He, however, leaves behind, a festering sore, a handful of aggrieved persons that would require careful handling. He would need to apply wisdom and diplomacy to successfully wade through the waters that his decisions have surely churned. He would now have to navigate unclear terrain that lie in his path? What would be his roadmap into the future after Tokyo 2021? That is the inevitable war that will come and that he will have to fight. He has plenty to chew on his plate, plenty of unfinished business.

There are a few things he should be thinking about: to quickly establish a new structure that will clear the air on the relationships that should exist between his ministry, sports federations and the Nigeria Olympic Committee; the structure shall define the different roles and responsibilities within those relationships and hopefully put to rest the matter of ‘interference’ that always comes up when roles are in conflict. Already some aggrieved members have surreptitiously sent a petition to their international federations with that charge. Fortunately, even though the charge should not be dismissed, off-hand, by the minister, it will not have any effect on Nigeria’s participation at the Olympics this summer.

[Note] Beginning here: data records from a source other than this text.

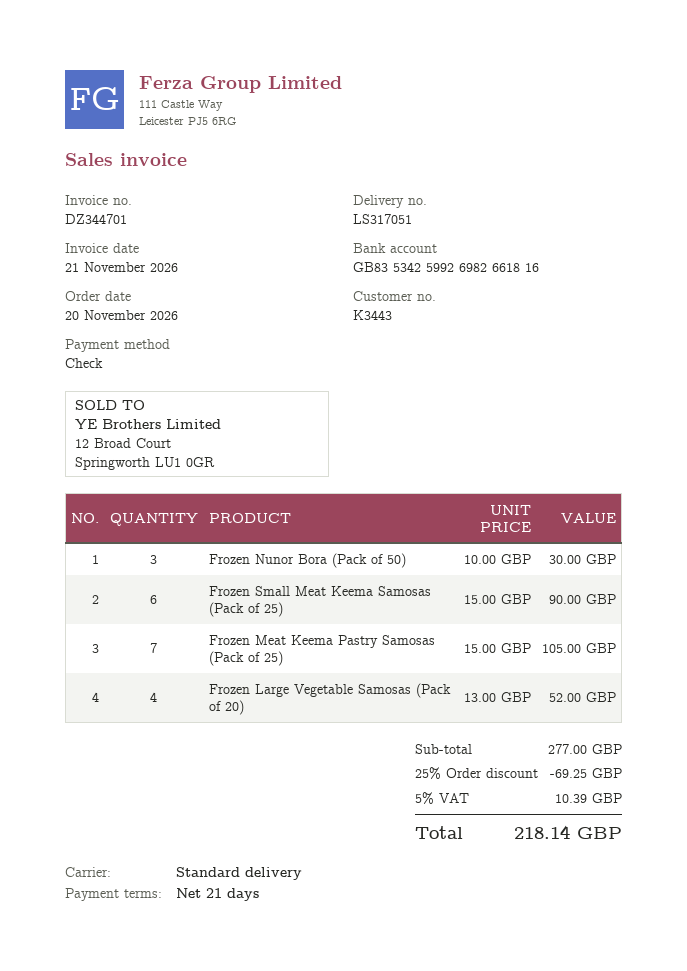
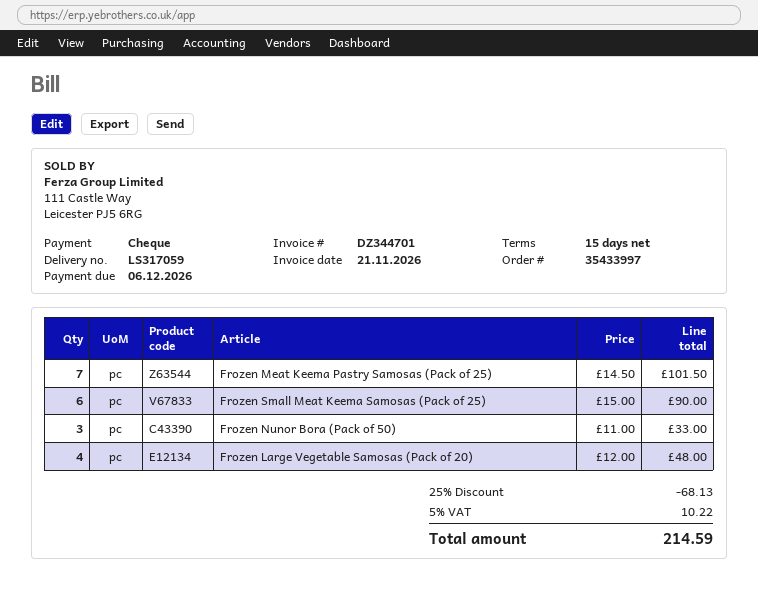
delivery note number: LS317051 -> LS317059
payment terms: 21 days -> 15 days
Frozen Nunor Bora (Pack of 50): 3 x 10.00 = 30.00 -> 3 x 11.00 = 33.00
Frozen Meat Keema Pastry Samosas (Pack of 25): 7 x 15.00 = 105.00 -> 7 x 14.50 = 101.50
Frozen Large Vegetable Samosas (Pack of 20): 4 x 13.00 = 52.00 -> 4 x 12.00 = 48.00
discount: 25% = 69.25 -> 25% = 68.13
tax: 5% = 10.39 -> 5% = 10.22
total: 218.14 -> 214.59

Federations play only supportive roles to the ministry and the NOC enroute the Olympics. They play no official part in the registration of participants, and the responsibility for the training and welfare of the athletes is also entirely that of the government through the sports ministry. So, any claim of interference has no locus and can’t stop anything. Fundamentally, the Olympic Movement and International Sports Federations are two different bodies that only cooperate during the Olympics to the extènt the Olympic Committee chooses to involve the international sports federations. Their relationship has also been frosty, limited and guarded, the areas of collaboration being often at the discretion of the IOC. They do not interfere in each other’s business but are always exploring areas of subtle cooperation. This is particularly true with the two biggest sports bodies in the world, FIFA and the IOC. The claim by some stakeholders that Nigerian athletes’ performance will be hurt by the dissolution of boards holds no substance. The athletes are as distant from the goings-on in the boardroom as Mars is from Jupiter. Incidentally, two thirds of them do not even have any athletes going at the games.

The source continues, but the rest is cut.